- _Task details_:
What are the lines from the top of the entries below through the line containing "following command adds the special character ±"? Return them exactly, both ends included, without the pictures.

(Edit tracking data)
:::::

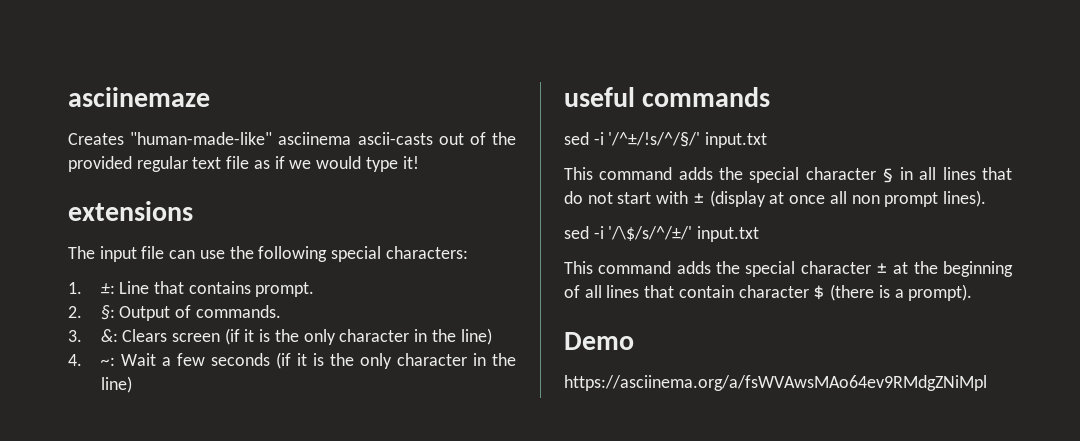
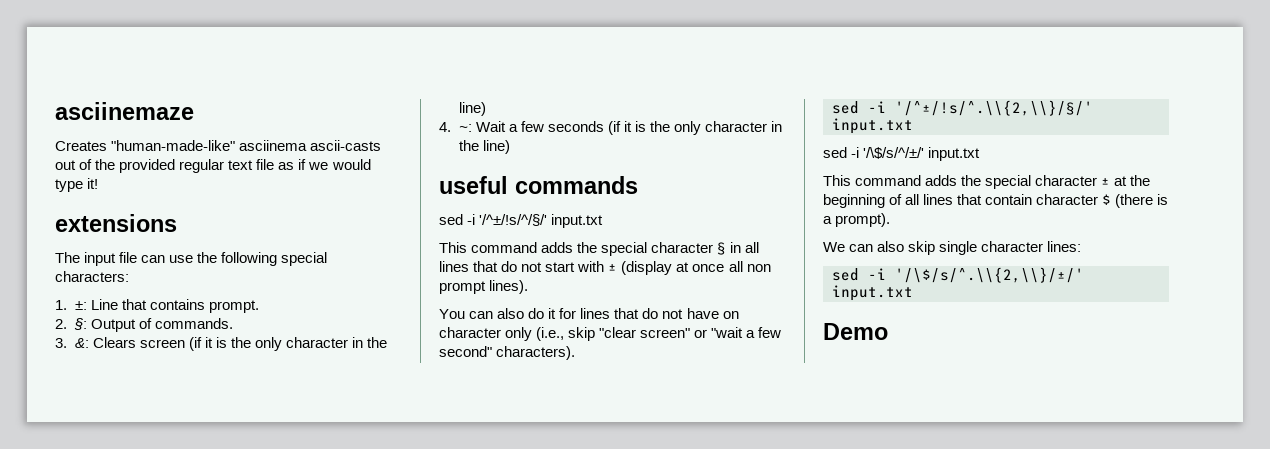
+ You can also do it for lines that do not have on character only (i.e., skip "clear screen" or "wait a few second" characters).
+ sed -i '/^±/!s/^.\\{2,\\}/§/' input.txt
+ We can also skip single character lines:
+ sed -i '/\$/s/^.\\{2,\\}/±/' input.txt
- https://asciinema.org/a/fsWVAwsMAo64ev9RMdgZNiMpl

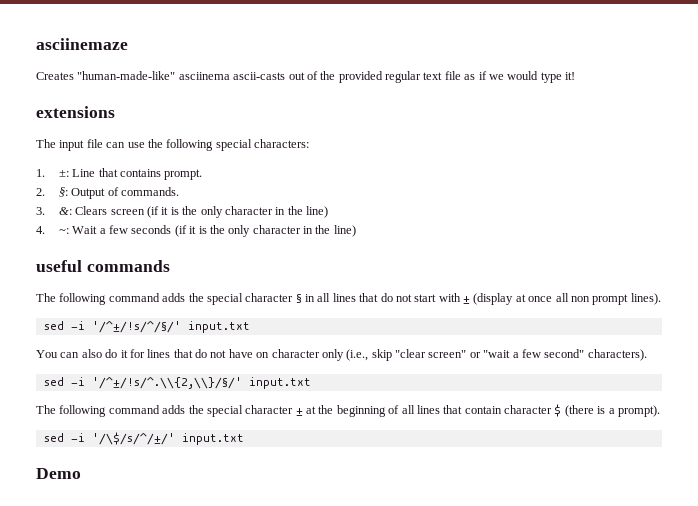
- sed -i '/^±/!s/^/§/' input.txt
- This command adds the special character § in all lines that do not start with ± (display at once all non prompt lines).
+ The following command adds the special character § in all lines that do not start with ± (display at once all non prompt lines).
+ sed -i '/^±/!s/^/§/' input.txt
- sed -i '/\$/s/^/±/' input.txt
- This command adds the special character ± at the beginning of all lines that contain character $ (there is a prompt).
+ The following command adds the special character ± at the beginning of all lines that contain character $ (there is a prompt).
- We can also skip single character lines:
- sed -i '/\$/s/^.\\{2,\\}/±/' input.txt
+ sed -i '/\$/s/^/±/' input.txt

:::::

- _Written answer_:
+ You can also do it for lines that do not have on character only (i.e., skip "clear screen" or "wait a few second" characters).
+ sed -i '/^±/!s/^.\\{2,\\}/§/' input.txt
+ We can also skip single character lines:
+ sed -i '/\$/s/^.\\{2,\\}/±/' input.txt
- https://asciinema.org/a/fsWVAwsMAo64ev9RMdgZNiMpl

- sed -i '/^±/!s/^/§/' input.txt
- This command adds the special character § in all lines that do not start with ± (display at once all non prompt lines).
+ The following command adds the special character § in all lines that do not start with ± (display at once all non prompt lines).
+ sed -i '/^±/!s/^/§/' input.txt
- sed -i '/\$/s/^/±/' input.txt
- This command adds the special character ± at the beginning of all lines that contain character $ (there is a prompt).
+ The following command adds the special character ± at the beginning of all lines that contain character $ (there is a prompt).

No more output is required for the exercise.